Variations (Shiviti)

   I listened to Steven Reich’s You Are (Variations) (2004) on the way up to Syracuse yesterday. Its third track is entitled “Shiviti Ha’Shem L’negdi.” The phrase is translated in the King James as “I have set the Lord always before me” comes from Psalms 16:8. Alas, the new JPS translation translates “shiviti” as “I am ever mindful…” which obscures the idea and act of placing.

As for “Shiviti Ha’Shem L’negdi,” it is another Reich variation. Reich’s minimalist soundscapes are characterized by minimal loops of simple sounds building up into more intensified patterns based upon simple component pieces. He’s done it before with Hebrew verse in “Tehilim” (1981). I like this one better. The “Shiviti Variation” repeats minimalistic, electronic sound bands around a shorter, more simple Scriptural phrase. It does more with less.
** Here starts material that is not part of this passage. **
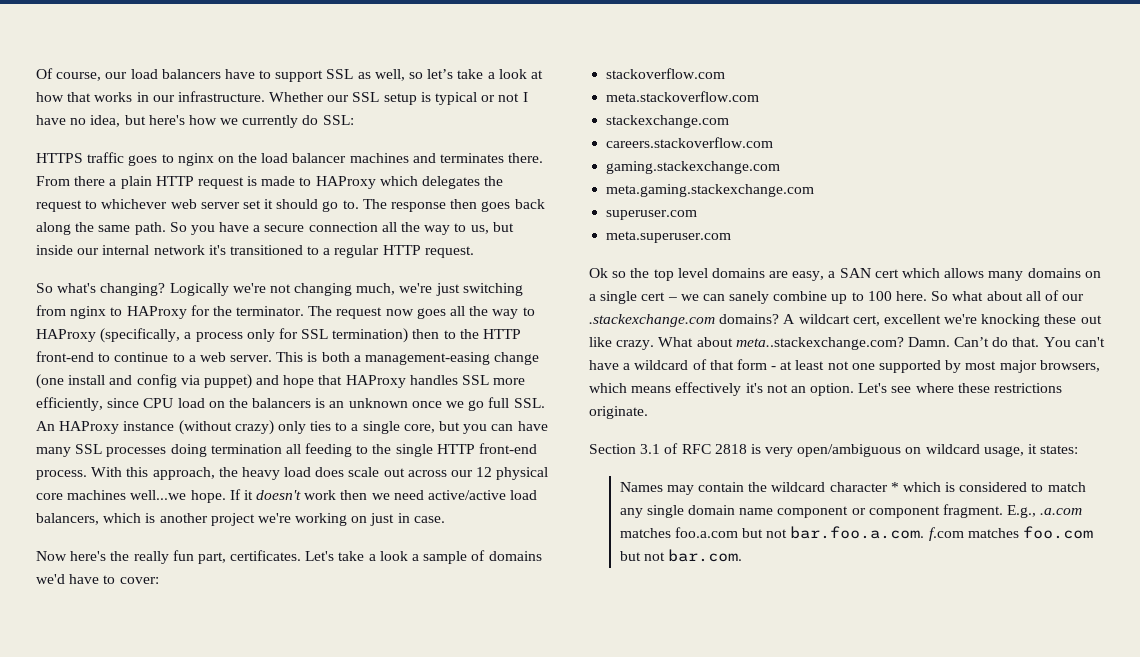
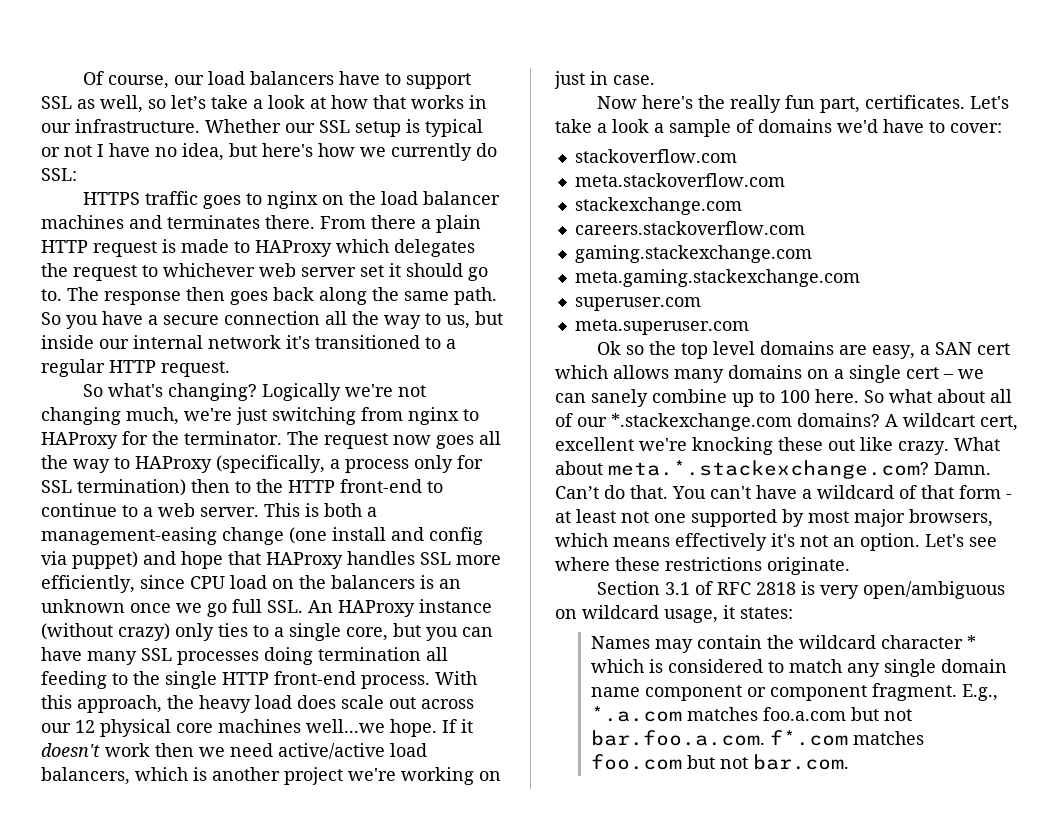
[589,314,715,327] .stackexchange.com -> [611,413,792,431] *.stackexchange.com
[735,337,904,350] meta..stackexchange.com? -> [608,460,929,479] meta.*.stackexchange.com?
[1040,508,1083,515] .a.com -> [590,706,682,722] *.a.com
[928,527,964,541] f.com -> [769,730,848,746] f*.com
What I find lovely about the scriptural poem is the way it lends and has lent itself to plastic, visual expression. Traditionally, the verse is inscribed onto decorative plaques for synagogue and home use, as a goad for mediation and protection against demons. The Tetragrammaton (the name YHWH) in large inky letters is the central focus of the plaque.It suggests how the idea and act of “placing God before me” forms into an “assemblage” moved by conceptual, acoustic, and visual characters.

I do not have the philological training or competence to decode the text iconographically and textually. But this I think I can safely say. Usually, one looks at a Shiviti plaque straight on. It’s a fairly simple, static frontal view from which you can step forward or backward.  In contrast the Reich piece sets the presence of God into an acoustic loop.

Listening to Reich’s “Variation” on a particularly serpentine, mountainous stretch of NY17 through the Poconos on a warm sunny morning in the dead of winter left me to consider an alternative visualization. The tempo is quick and excitable. The scriptural passage “setting God before me” shifted along a wide curve to the left, and then another wide curve right, back and forth for a couple of miles. The song places the name of God right there in front of you, along each bend in the way. If the song has to end, it’s only to echo.